Print every line of the records below exactly as it reads.

Saved data entries:
******

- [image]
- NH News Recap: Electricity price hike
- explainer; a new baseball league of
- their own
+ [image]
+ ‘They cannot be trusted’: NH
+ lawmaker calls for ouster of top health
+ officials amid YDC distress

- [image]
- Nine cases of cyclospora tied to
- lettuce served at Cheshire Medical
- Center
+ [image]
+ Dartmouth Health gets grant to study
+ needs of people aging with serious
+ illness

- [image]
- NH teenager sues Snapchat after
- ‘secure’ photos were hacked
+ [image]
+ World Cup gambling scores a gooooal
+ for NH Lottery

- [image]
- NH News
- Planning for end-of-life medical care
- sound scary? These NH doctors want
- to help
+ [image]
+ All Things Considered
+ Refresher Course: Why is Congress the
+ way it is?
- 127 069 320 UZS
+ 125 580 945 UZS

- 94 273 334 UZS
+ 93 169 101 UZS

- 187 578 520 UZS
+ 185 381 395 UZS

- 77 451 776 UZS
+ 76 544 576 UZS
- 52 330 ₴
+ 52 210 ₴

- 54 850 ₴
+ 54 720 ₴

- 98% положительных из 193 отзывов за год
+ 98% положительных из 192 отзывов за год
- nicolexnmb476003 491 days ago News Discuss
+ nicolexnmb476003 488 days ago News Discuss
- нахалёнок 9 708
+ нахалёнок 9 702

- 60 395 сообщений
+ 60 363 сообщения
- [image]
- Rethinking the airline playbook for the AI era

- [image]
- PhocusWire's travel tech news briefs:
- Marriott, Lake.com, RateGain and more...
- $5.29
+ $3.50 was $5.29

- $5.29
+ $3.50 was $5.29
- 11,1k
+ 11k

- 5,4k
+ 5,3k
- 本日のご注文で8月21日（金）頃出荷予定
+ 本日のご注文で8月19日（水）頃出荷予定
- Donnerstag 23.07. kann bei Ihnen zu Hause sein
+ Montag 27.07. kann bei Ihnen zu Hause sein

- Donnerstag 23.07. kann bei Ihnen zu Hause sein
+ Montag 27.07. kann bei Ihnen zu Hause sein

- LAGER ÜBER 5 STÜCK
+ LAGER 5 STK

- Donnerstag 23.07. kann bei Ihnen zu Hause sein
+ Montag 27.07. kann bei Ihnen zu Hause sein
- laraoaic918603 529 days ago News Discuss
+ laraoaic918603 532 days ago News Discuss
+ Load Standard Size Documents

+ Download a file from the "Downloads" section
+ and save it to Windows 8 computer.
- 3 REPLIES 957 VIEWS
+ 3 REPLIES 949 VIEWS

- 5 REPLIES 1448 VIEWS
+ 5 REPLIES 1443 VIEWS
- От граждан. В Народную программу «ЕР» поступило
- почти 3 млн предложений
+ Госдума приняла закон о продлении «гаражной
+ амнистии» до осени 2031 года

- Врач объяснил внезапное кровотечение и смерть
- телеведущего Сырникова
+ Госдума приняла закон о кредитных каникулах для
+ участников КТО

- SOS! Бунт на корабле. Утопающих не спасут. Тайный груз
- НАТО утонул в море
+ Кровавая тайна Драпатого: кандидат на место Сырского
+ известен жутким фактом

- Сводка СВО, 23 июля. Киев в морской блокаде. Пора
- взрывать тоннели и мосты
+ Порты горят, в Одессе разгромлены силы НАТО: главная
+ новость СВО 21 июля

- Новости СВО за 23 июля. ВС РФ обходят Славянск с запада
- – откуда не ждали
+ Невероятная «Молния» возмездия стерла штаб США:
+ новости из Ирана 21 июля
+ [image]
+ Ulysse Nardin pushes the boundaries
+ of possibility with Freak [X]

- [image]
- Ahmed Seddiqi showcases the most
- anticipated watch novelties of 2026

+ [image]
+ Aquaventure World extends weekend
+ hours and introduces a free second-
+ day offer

******

▶ Problem solution:
- [image]
- NH News Recap: Electricity price hike
- explainer; a new baseball league of
- their own
+ [image]
+ ‘They cannot be trusted’: NH
+ lawmaker calls for ouster of top health
+ officials amid YDC distress

- [image]
- Nine cases of cyclospora tied to
- lettuce served at Cheshire Medical
- Center
+ [image]
+ Dartmouth Health gets grant to study
+ needs of people aging with serious
+ illness

- [image]
- NH teenager sues Snapchat after
- ‘secure’ photos were hacked
+ [image]
+ World Cup gambling scores a gooooal
+ for NH Lottery

- [image]
- NH News
- Planning for end-of-life medical care
- sound scary? These NH doctors want
- to help
+ [image]
+ All Things Considered
+ Refresher Course: Why is Congress the
+ way it is?
- 127 069 320 UZS
+ 125 580 945 UZS

- 94 273 334 UZS
+ 93 169 101 UZS

- 187 578 520 UZS
+ 185 381 395 UZS

- 77 451 776 UZS
+ 76 544 576 UZS
- 52 330 ₴
+ 52 210 ₴

- 54 850 ₴
+ 54 720 ₴

- 98% положительных из 193 отзывов за год
+ 98% положительных из 192 отзывов за год
- nicolexnmb476003 491 days ago News Discuss
+ nicolexnmb476003 488 days ago News Discuss
- нахалёнок 9 708
+ нахалёнок 9 702

- 60 395 сообщений
+ 60 363 сообщения
- [image]
- Rethinking the airline playbook for the AI era

- [image]
- PhocusWire's travel tech news briefs:
- Marriott, Lake.com, RateGain and more...
- $5.29
+ $3.50 was $5.29

- $5.29
+ $3.50 was $5.29
- 11,1k
+ 11k

- 5,4k
+ 5,3k
- 本日のご注文で8月21日（金）頃出荷予定
+ 本日のご注文で8月19日（水）頃出荷予定
- Donnerstag 23.07. kann bei Ihnen zu Hause sein
+ Montag 27.07. kann bei Ihnen zu Hause sein

- Donnerstag 23.07. kann bei Ihnen zu Hause sein
+ Montag 27.07. kann bei Ihnen zu Hause sein

- LAGER ÜBER 5 STÜCK
+ LAGER 5 STK

- Donnerstag 23.07. kann bei Ihnen zu Hause sein
+ Montag 27.07. kann bei Ihnen zu Hause sein
- laraoaic918603 529 days ago News Discuss
+ laraoaic918603 532 days ago News Discuss
+ Load Standard Size Documents

+ Download a file from the "Downloads" section
+ and save it to Windows 8 computer.
- 3 REPLIES 957 VIEWS
+ 3 REPLIES 949 VIEWS

- 5 REPLIES 1448 VIEWS
+ 5 REPLIES 1443 VIEWS
- От граждан. В Народную программу «ЕР» поступило
- почти 3 млн предложений
+ Госдума приняла закон о продлении «гаражной
+ амнистии» до осени 2031 года

- Врач объяснил внезапное кровотечение и смерть
- телеведущего Сырникова
+ Госдума приняла закон о кредитных каникулах для
+ участников КТО

- SOS! Бунт на корабле. Утопающих не спасут. Тайный груз
- НАТО утонул в море
+ Кровавая тайна Драпатого: кандидат на место Сырского
+ известен жутким фактом

- Сводка СВО, 23 июля. Киев в морской блокаде. Пора
- взрывать тоннели и мосты
+ Порты горят, в Одессе разгромлены силы НАТО: главная
+ новость СВО 21 июля

- Новости СВО за 23 июля. ВС РФ обходят Славянск с запада
- – откуда не ждали
+ Невероятная «Молния» возмездия стерла штаб США:
+ новости из Ирана 21 июля
+ [image]
+ Ulysse Nardin pushes the boundaries
+ of possibility with Freak [X]

- [image]
- Ahmed Seddiqi showcases the most
- anticipated watch novelties of 2026

+ [image]
+ Aquaventure World extends weekend
+ hours and introduces a free second-
+ day offer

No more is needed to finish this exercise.